▶ **REQUIRED ACTION**
Each entry must be given again exactly; images do not belong in the copy.

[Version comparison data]
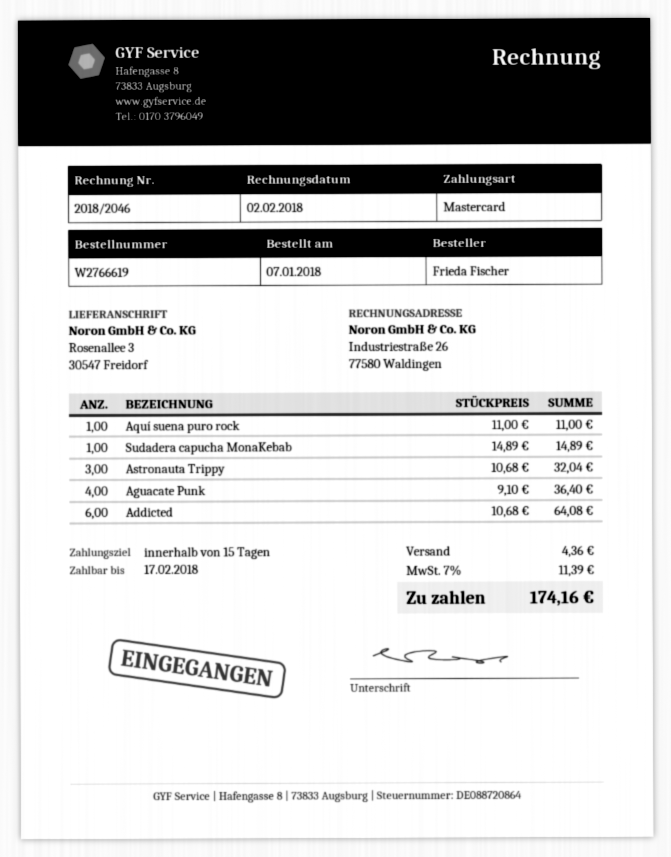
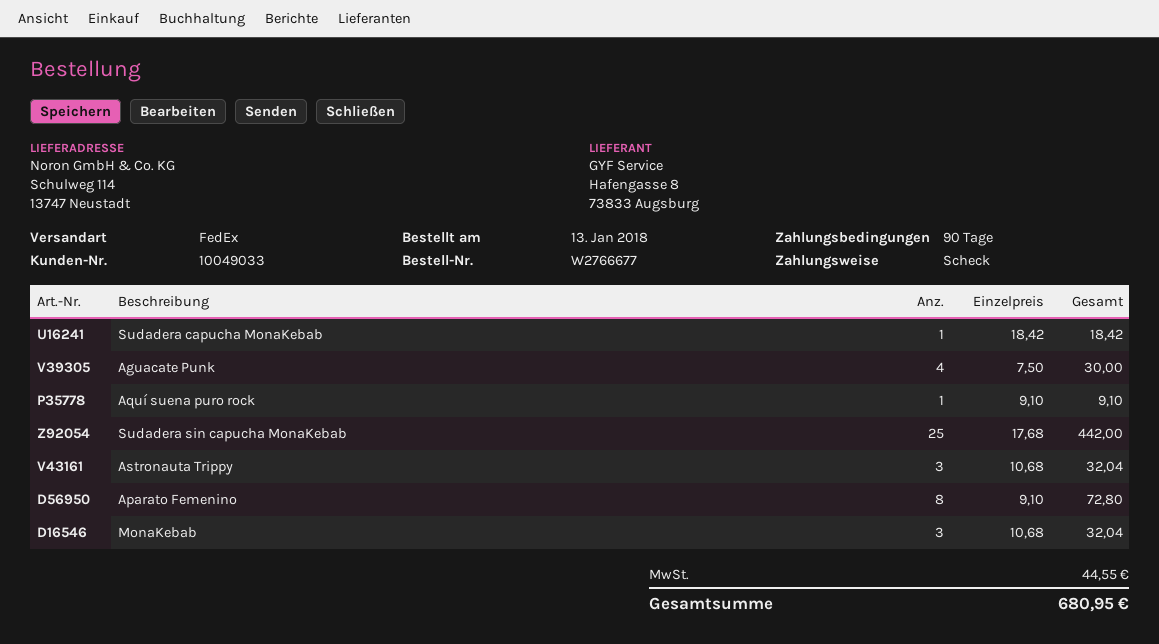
order number: W2766619 -> W2766677
order date: 2018-01-07 -> 2018-01-13
payment terms: 15 days -> 90 days
payment method: Mastercard -> cheque
ship to: Rosenallee 3, 30547 Freidorf -> Schulweg 114, 13747 Neustadt
Aquí suena puro rock: 1 x 11.00 = 11.00 -> 1 x 9.10 = 9.10
Sudadera capucha MonaKebab: 1 x 14.89 = 14.89 -> 1 x 18.42 = 18.42
Aguacate Punk: 4 x 9.10 = 36.40 -> 4 x 7.50 = 30.00
Addicted: 6 x 10.68 = 64.08 -> none
Sudadera sin capucha MonaKebab: none -> 25 x 17.68 = 442.00
Aparato Femenino: none -> 8 x 9.10 = 72.80
MonaKebab: none -> 3 x 10.68 = 32.04
shipping: 4.36 -> none
tax: 11.39 -> 44.55
total: 174.16 -> 680.95

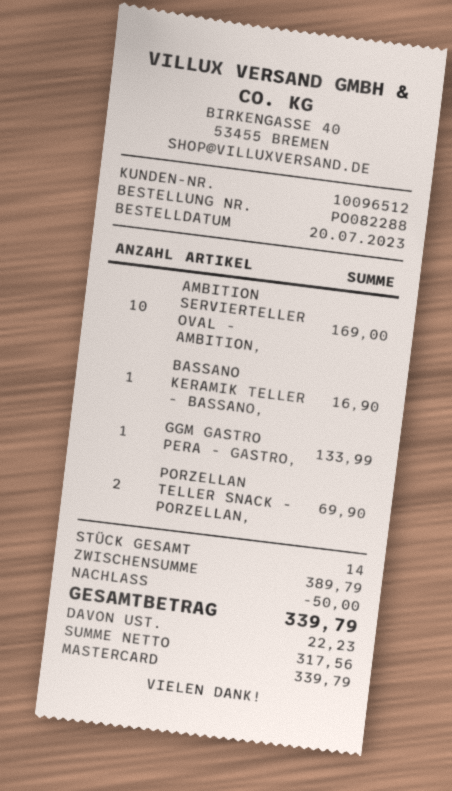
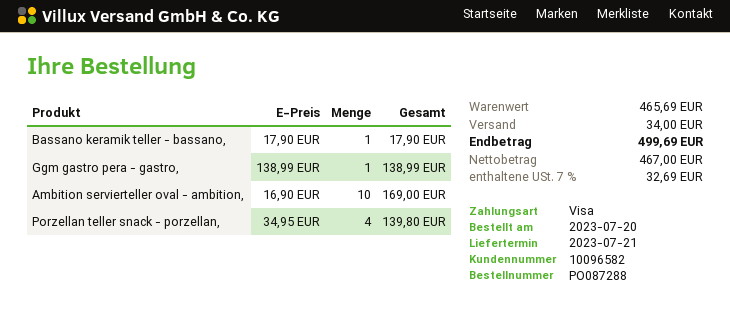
order number: PO082288 -> PO087288
customer number: 10096512 -> 10096582
payment method: Mastercard -> Visa
BASSANO KERAMIK TELLER - BASSANO,: 1 for 16.90 -> 1 for 17.90
GGM GASTRO PERA - GASTRO,: 1 for 133.99 -> 1 for 138.99
PORZELLAN TELLER SNACK - PORZELLAN,: 2 for 69.90 -> 4 for 139.80
subtotal: 389.79 -> 465.69
discount: 50.00 -> none
shipping: none -> 34.00
net: 317.56 -> 467.00
tax: 22.23 -> 32.69
total: 339.79 -> 499.69

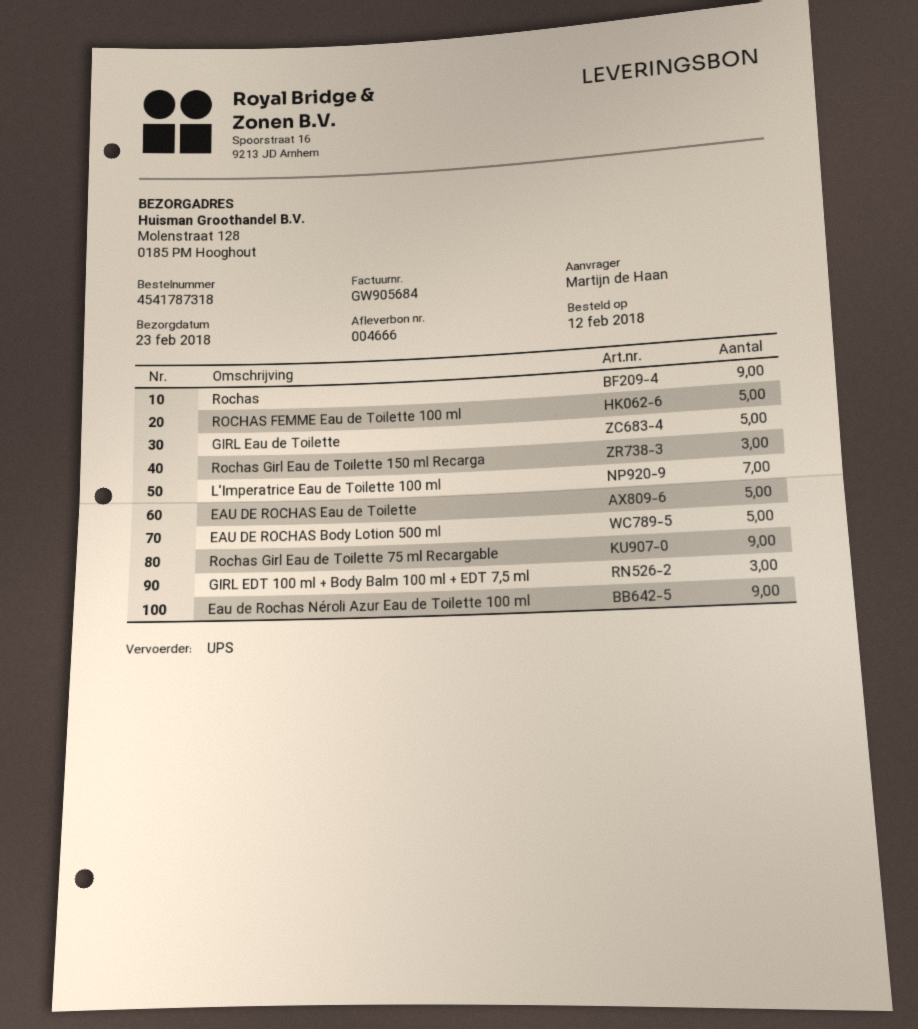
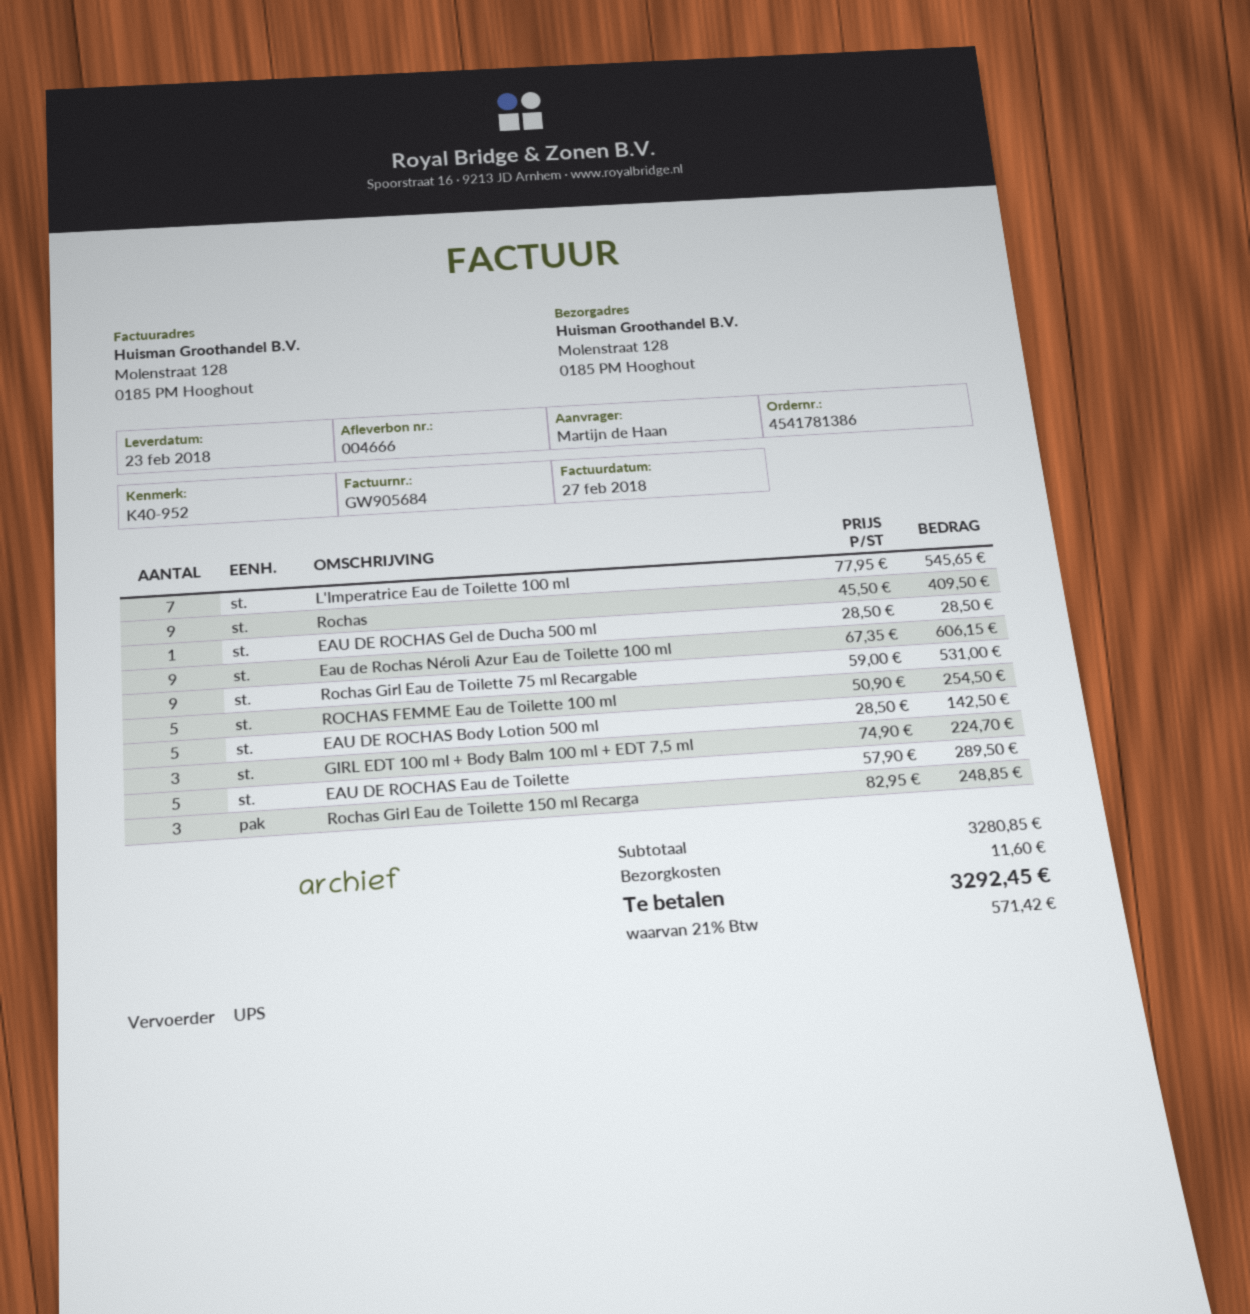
order number: 4541787318 -> 4541781386
GIRL Eau de Toilette: 5 -> none
EAU DE ROCHAS Gel de Ducha 500 ml: none -> 1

▶ **OUTPUT OF THE EXERCISE**
order number: W2766619 -> W2766677
order date: 2018-01-07 -> 2018-01-13
payment terms: 15 days -> 90 days
payment method: Mastercard -> cheque
ship to: Rosenallee 3, 30547 Freidorf -> Schulweg 114, 13747 Neustadt
Aquí suena puro rock: 1 x 11.00 = 11.00 -> 1 x 9.10 = 9.10
Sudadera capucha MonaKebab: 1 x 14.89 = 14.89 -> 1 x 18.42 = 18.42
Aguacate Punk: 4 x 9.10 = 36.40 -> 4 x 7.50 = 30.00
Addicted: 6 x 10.68 = 64.08 -> none
Sudadera sin capucha MonaKebab: none -> 25 x 17.68 = 442.00
Aparato Femenino: none -> 8 x 9.10 = 72.80
MonaKebab: none -> 3 x 10.68 = 32.04
shipping: 4.36 -> none
tax: 11.39 -> 44.55
total: 174.16 -> 680.95

order number: PO082288 -> PO087288
customer number: 10096512 -> 10096582
payment method: Mastercard -> Visa
BASSANO KERAMIK TELLER - BASSANO,: 1 for 16.90 -> 1 for 17.90
GGM GASTRO PERA - GASTRO,: 1 for 133.99 -> 1 for 138.99
PORZELLAN TELLER SNACK - PORZELLAN,: 2 for 69.90 -> 4 for 139.80
subtotal: 389.79 -> 465.69
discount: 50.00 -> none
shipping: none -> 34.00
net: 317.56 -> 467.00
tax: 22.23 -> 32.69
total: 339.79 -> 499.69

order number: 4541787318 -> 4541781386
GIRL Eau de Toilette: 5 -> none
EAU DE ROCHAS Gel de Ducha 500 ml: none -> 1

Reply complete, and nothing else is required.